De outra forma, em outros tempos, a política econômica deve ser equilibrada, de modo a garantir uma trajetória razoavelmente estável tanto do produto quanto dos preços. É preciso guardar a potência da política fiscal para os tempos difíceis, para trocar em miúdos. E isso exige nada menos do que parcimônia nos bons tempos. Tudo o que a maior parte dos governos não fez nos últimos anos. E tal insight está mesmo lá em Keynes, perpassando pela extremamente criticada equivalência Ricardiana de Robert Barro. Ser ortodoxo é, portanto, uma espécie de culto ao pragmatismo.

Um economista ortodoxo jamais diria algo do tipo “inflação, e daí” tendo vivido em uma das maiores hiperinflações dos tempos modernos. Afinal de contas, só um tolo não enxerga os malefícios de uma inflação em contínuo processo de aumento. E aqui guardo a crítica para os que conhecem o aperto de mão secreto: inflação não deve ser um fim em si mesmo. De certo que há um trade-off nada estável entre crescimento e aumento generalizado de preços no curto prazo. Mas isso não significa que os policymakers tenham inflation-bias a todo o tempo. No Brasil pré-crise o que se viu foi muito mais um Banco Central em busca de credibilidade do que propriamente querendo trair o público em busca de mais uma dose de crescimento irresponsável.

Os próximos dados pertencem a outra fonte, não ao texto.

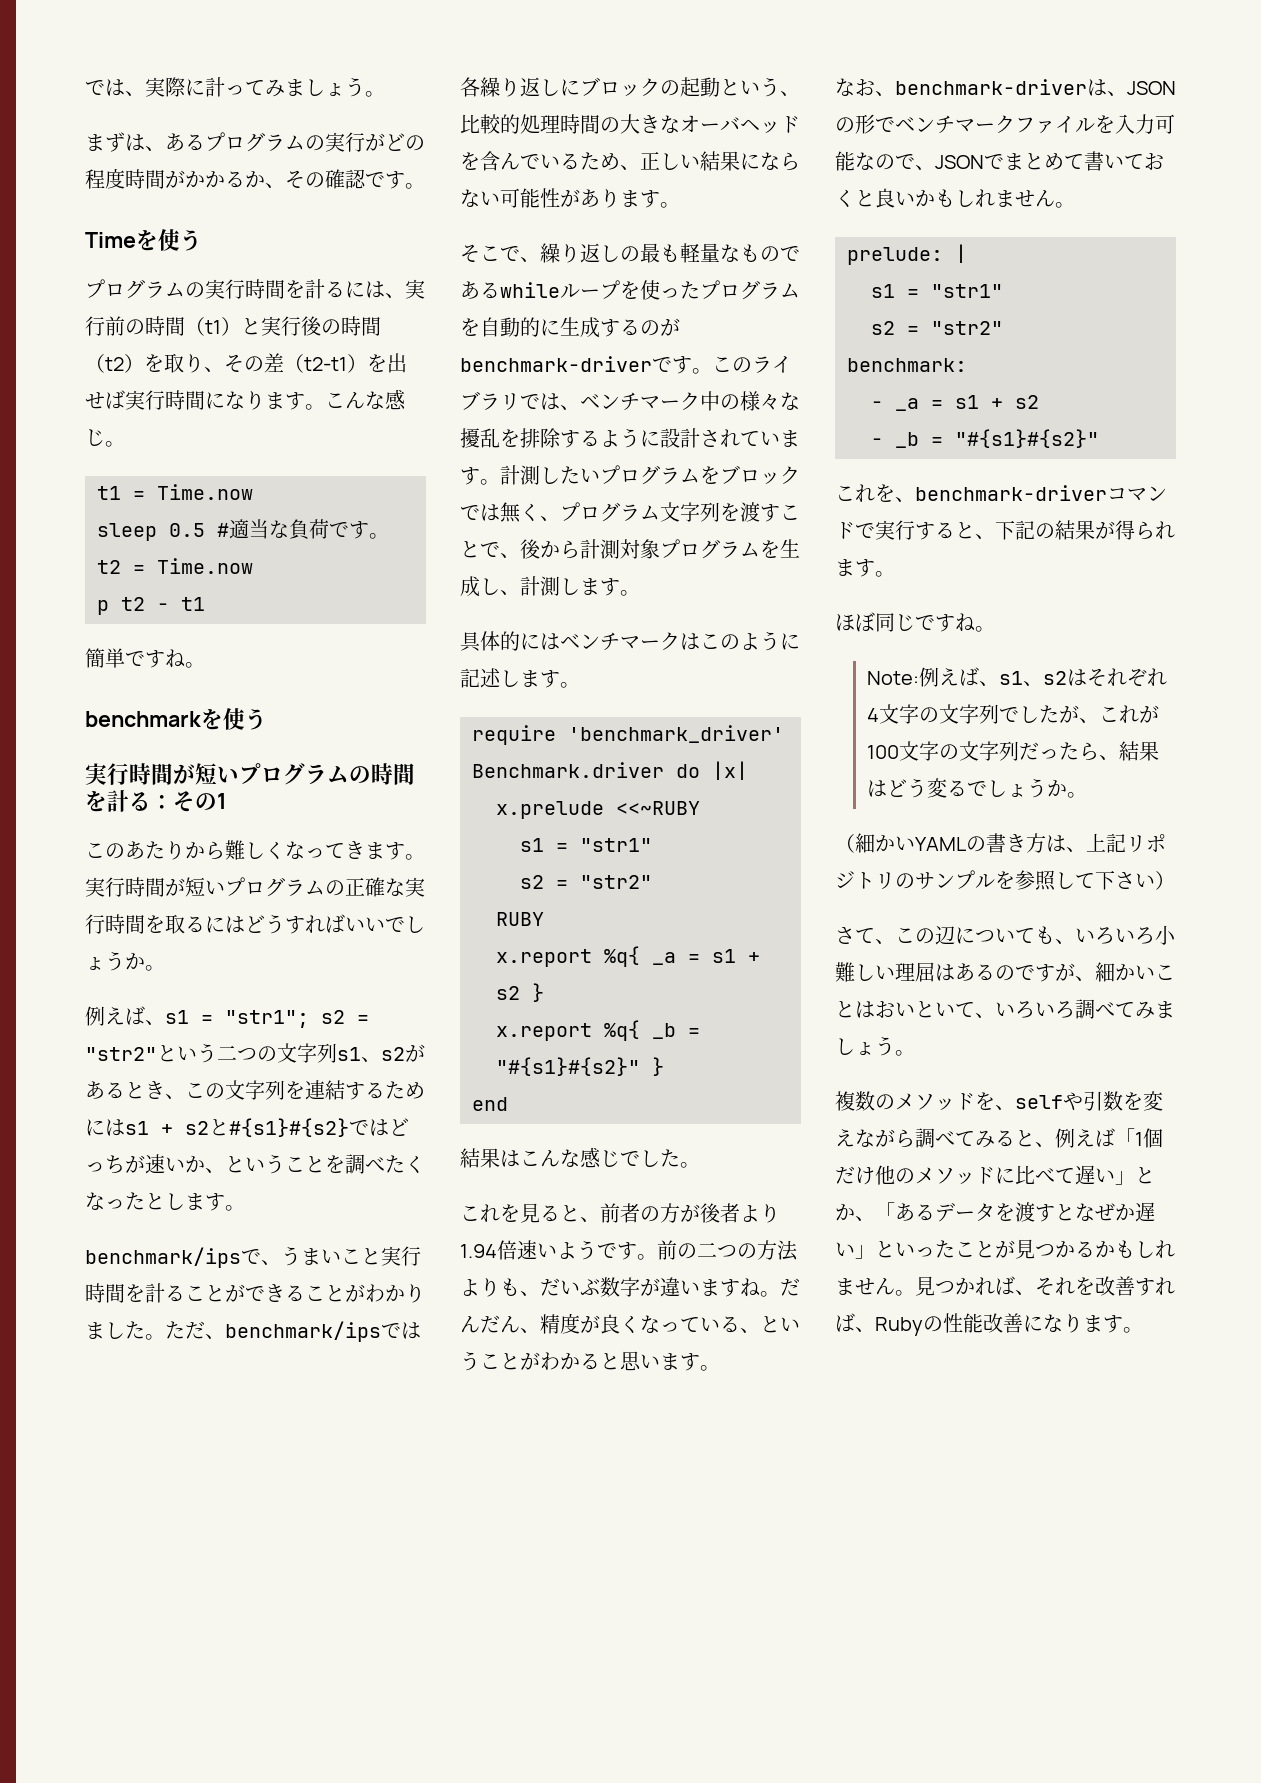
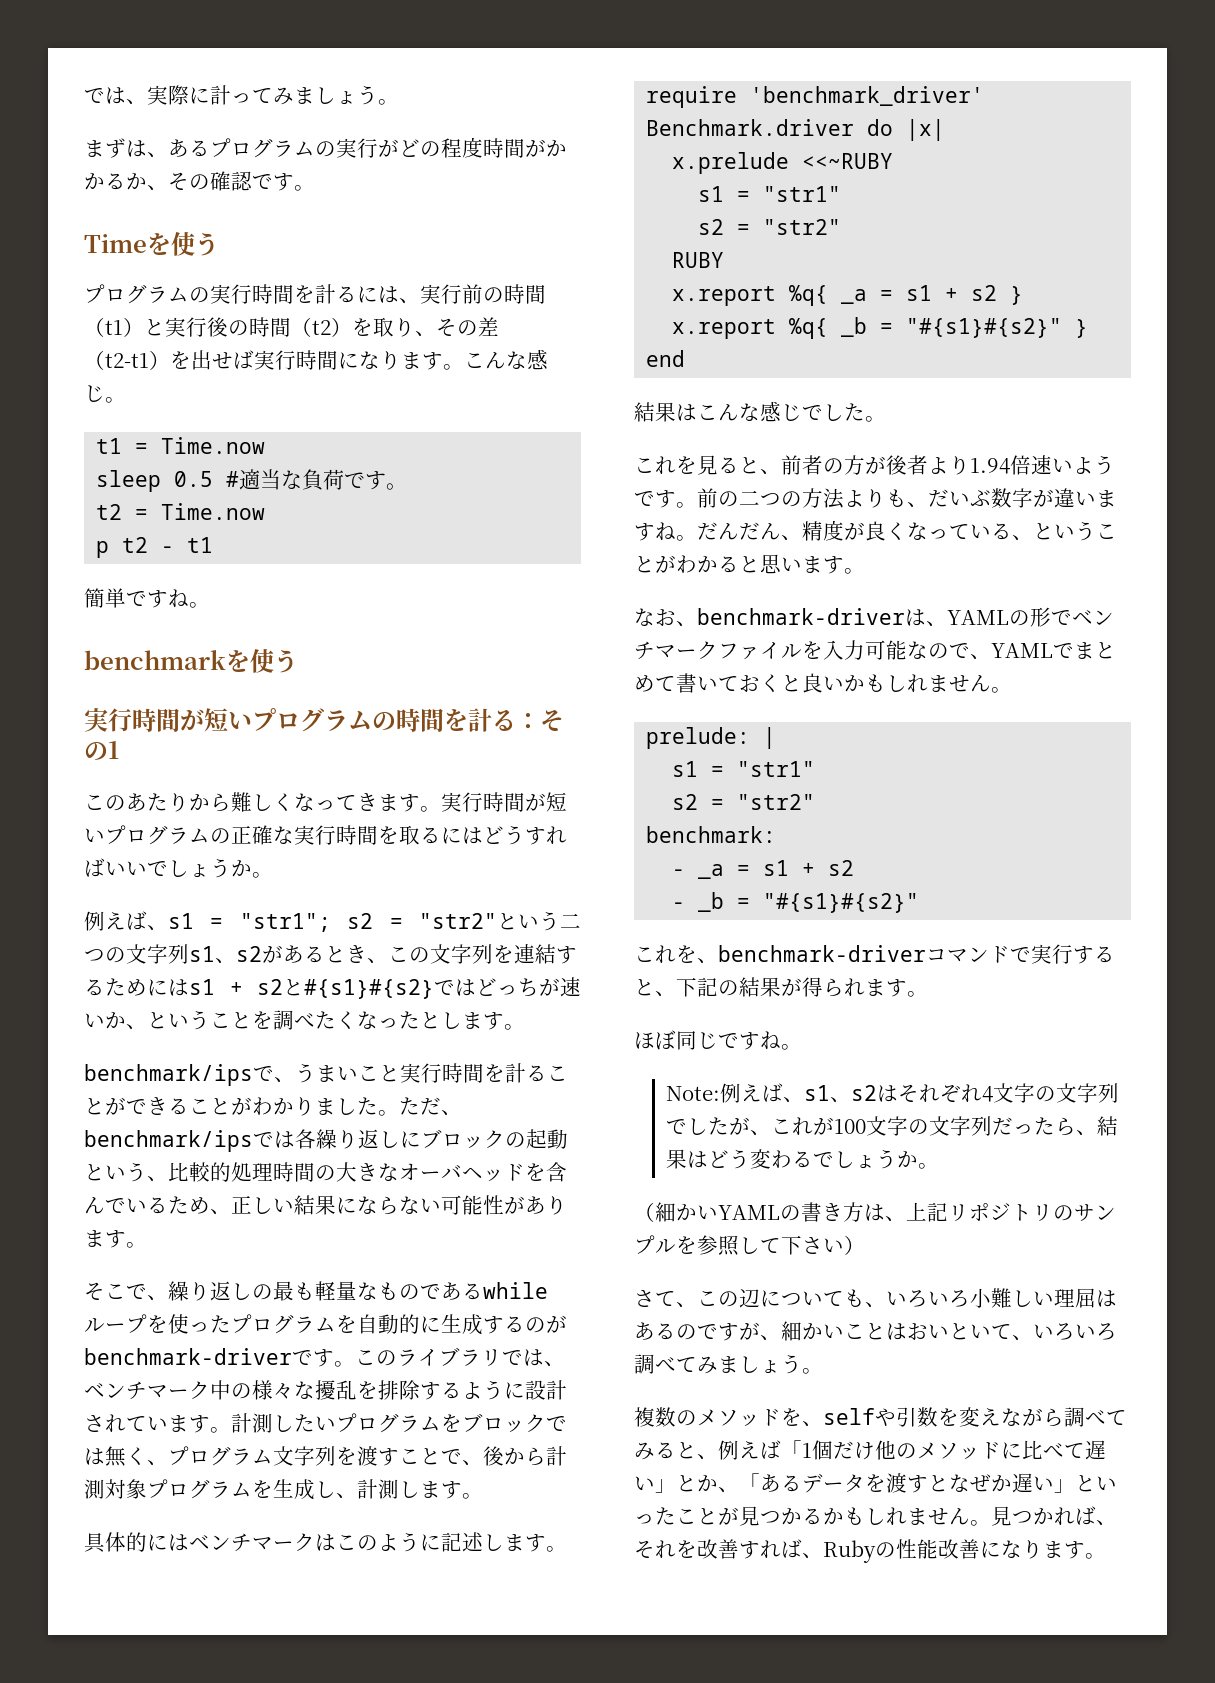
[1127,81,1176,95] JSON -> [947,610,1009,625] YAML
[935,155,984,169] JSON -> [991,643,1053,658] YAML
(947, 788) none -> [770,1150,792,1168] わ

Se o trade-off se esvai no longo prazo, gerando flexibilidade total de preços, informação completa e perfeita eu honestamente não saberia dizer. O que sei, porém, é que tentar anabolizar o crescimento econômico via mau uso de políticas fiscais e monetárias expansionistas não vai causar outra coisa que não seja inflação. E isso o Brasil viveu muito recentemente em quase todos os processos de redução da taxa Selic. Há uma rigidez no lado da oferta que a impede de acompanhar os incentivos que são dados à demanda. Não por outro motivo, as importações agradecem, amém!

Não há no horizonte, porém, uma inflexão para posturas irresponsáveis. O que se vê é o uso de política anticíclicas, corretas e necessárias. O que se critica, então, oras? São os problemas de comunicação. A autoridade monetária vê monstros no lugar de moinhos. Acerta no gato, quando mira no padre. De certo que a economia brasileira está em franco processo de esquizofrenia cruzada. Se de um lado o consumo promete continuar segurando a vela da esperança, do outro a oferta [notadamente a Indústria] já sacode o pires em busca de mais medidas protecionistas. Isso, leitor, é que um ortodoxo não pode aceitar de forma alguma.

Ser ortodoxo, por fim, não impede que creiamos em Deus pai todo poderoso. De certo que o mercado é falho [assim como o governo!], mas em tempos normais a política econômica deve desempenhar outro papel que não tentar gerar um equilíbrio raro entre desejos e esperanças. Esse deve ser deixado por conta do mecanismo de preço e sua capacidade ímpar em alocar eficientemente recursos escassos. E isso mesmo com toda a sorte de dificuldades, tais como informação imperfeita, rigidez de preços e salários, custos de repasse etc. Em assim sendo, os economistas ortodoxos esperam [do sentido têm fé] que não haverá nenhuma debandada para posturas a la década de 80 no Brasil, quando reinavam absolutos os economistas do tipo Inflação, e daí?